Karen was my best friend growing up, but at the library we mined different tracts. So engaged was I by our library outings that I have no recollection whatsoever of Karen even being present, though I know she was. I sought Daniel Boone and Davy Crocket novelizations, wildlife fiction, and sports biographies, always coming home with a stack of books to conquer before the next visit. I also Dewey-decimaled my way into the architecture section upstairs, pouring over books about drafting and design. When my mom bought me a drafting set one Christmas, I became a master with a t-square and determined to become an architect myself. I got side-tracked during the adolescence of high school, but I’ve used those drafting and design skills in many endeavors. Such was the power of those public library visits.

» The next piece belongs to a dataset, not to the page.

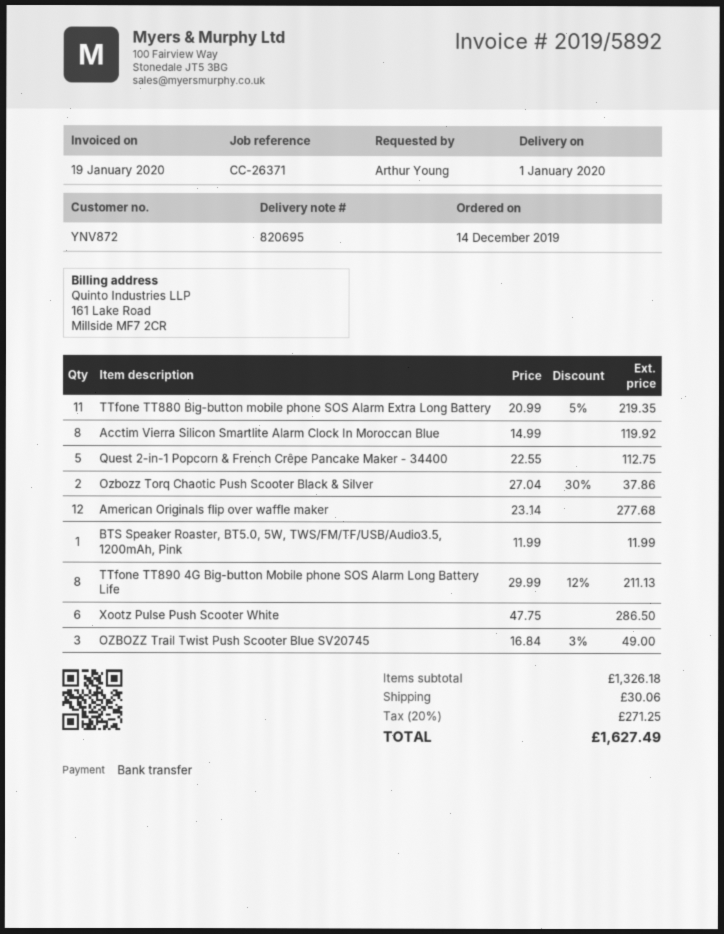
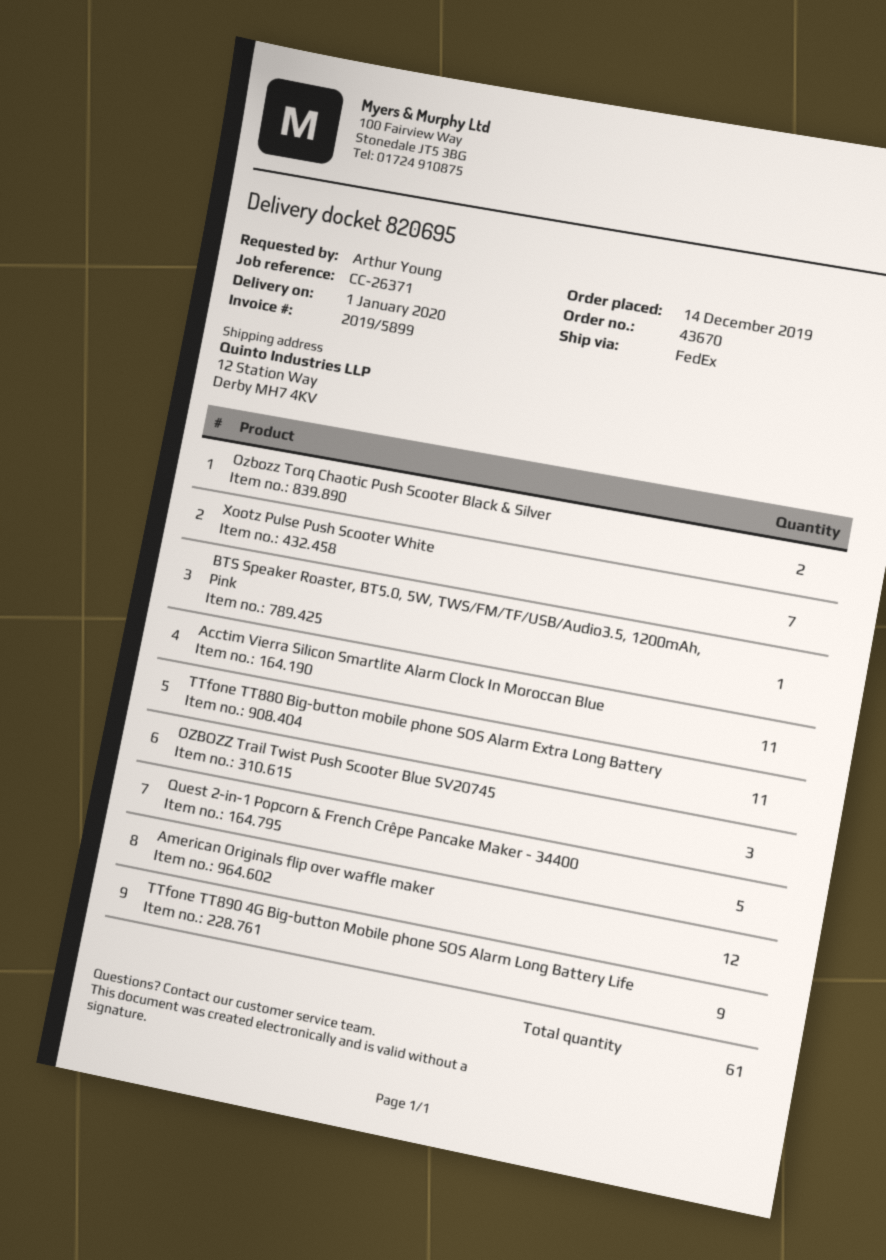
invoice number: 2019/5892 -> 2019/5899
Acctim Vierra Silicon Smartlite Alarm Clock In Moroccan Blue: 8 -> 11
TTfone TT890 4G Big-button Mobile phone SOS Alarm Long Battery Life: 8 -> 9
Xootz Pulse Push Scooter White: 6 -> 7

The library remains a significant aspect of my lifestyle today. It befuddles me when I see letters to the editor decrying the latest library bond. The writers of these letters want our libraries to charge user fees. They begrudge the $127.45 in annual taxes they pay to maintain our library system. Clearly, these folks never developed that library culture. Perhaps their mothers never took them to the library when they were young.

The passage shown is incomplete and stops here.